Petkau has had a sizable role for two years and that should expand this year. He averaged 8.9 points, 5.5 rebounds and 2.5 steals per game last year.

“Devyn put in a lot of time and has done so much shooting,” Carrie Ewan said. He made 12 threes at that scrimmage. We expect a lot of good things out of him this year from the outside. He’s a great outside shooter. Steven Petkau, he’s an inside/outside player. He can do it all. He’s so long and so tall. He can do a lot with that size and he can play a little guard if we need him to. His shot has really improved from the outside as well.

“So it’s not just one guy that you have to stop or two guys,” she added. “We have a lot of guys for teams to try to stop. Hopefully that takes a little pressure off of Levi. He’s the guy who’s been face guarded in the past and harassed. Nick still plays big on the inside, works really hard. He’s very determined.”

If there is one area coaches and players alike want to see get better, it’s on the defensive end. So far, that emphasis seems to be producing the desired results.

“Our defense has improved a ton over last year,” Levi Ewan said. “In summer league, our team defense was really good. “We were just harassing teams, rotating really well,” Gerstberger said. Rib Lake is a contender in this year’s Marawood North race, but they aren’t expecting a title to come easily. Athens, who won two of three meetings last year, isn’t going away and Prentice still has two Marawood North award winners from a year ago in Peyton Enders and Trent Heikkinen. Abbotsford has one of the league’s top returning players in junior Cade Faber and despite some heavy graduation losses, including Player of the Year Austin Edwards, Carrie Ewan said Phillips is still very well-coached and had some good-looking JV players last year who could step up. The six crossover matchups with Marawood South teams, which count as conference games, are something Rib Lake is looking forward to as well. “The South is crazy strong, so we look forward to play that,” Carrie Ewan said. “Those are good challenges for us. We’re fortunate to play those teams in the South all season long just to see that strength and those good teams before we head into the tournament.”

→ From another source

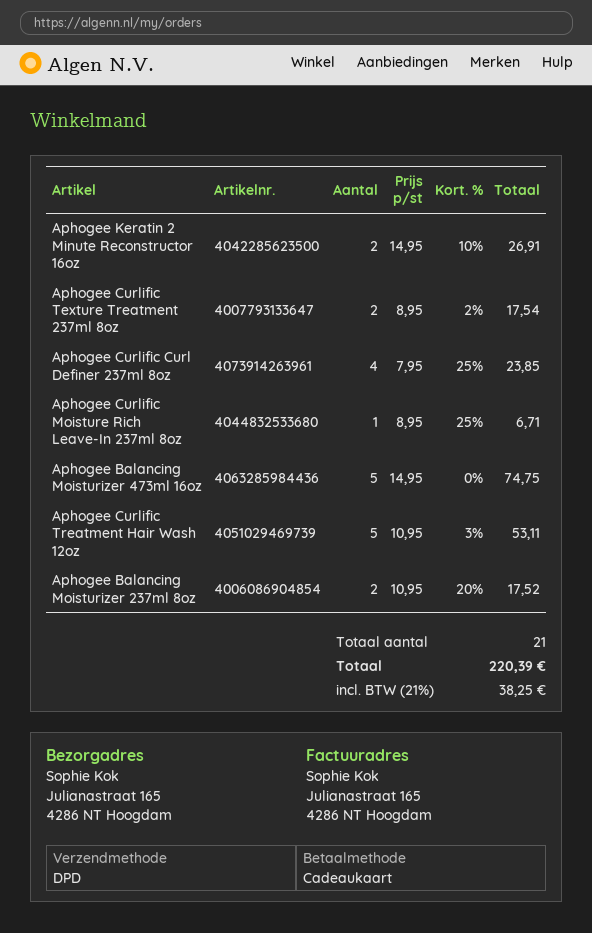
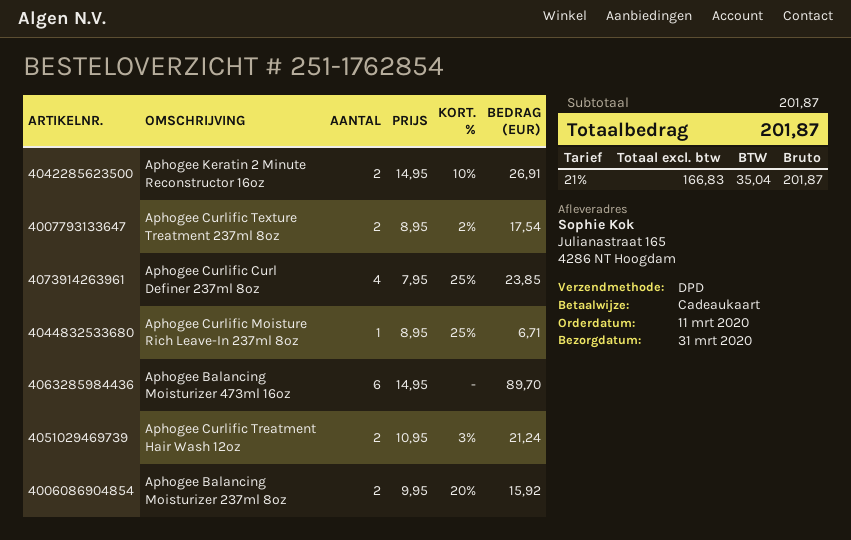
Aphogee Balancing Moisturizer 473ml 16oz: 5 x 14.95 = 74.75 -> 6 x 14.95 = 89.70
Aphogee Curlific Treatment Hair Wash 12oz: 5 x 10.95 - 3% = 53.11 -> 2 x 10.95 - 3% = 21.24
Aphogee Balancing Moisturizer 237ml 8oz: 2 x 10.95 - 20% = 17.52 -> 2 x 9.95 - 20% = 15.92
tax: 21% = 38.25 -> 21% = 35.04
total: 220.39 -> 201.87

The tournament run will have a different look as the WIAA switched Rib Lake and Athens to the northeastern Division 5 sectional, whose defending champion is Columbus Catholic.

“We have to give it all we got. No regrets,” Petkau said.

“We want to go out on a high note,” Gerstberger said. “We’ve been playing with each other forever. We just play good basketball together. We know what each other is going to do. It’s fun to play with your friends.”

“It has to be one game at a time, but we’re capable of doing everything,” Levi Ewan said. “We don’t want to predict anything. But we know what we can do.”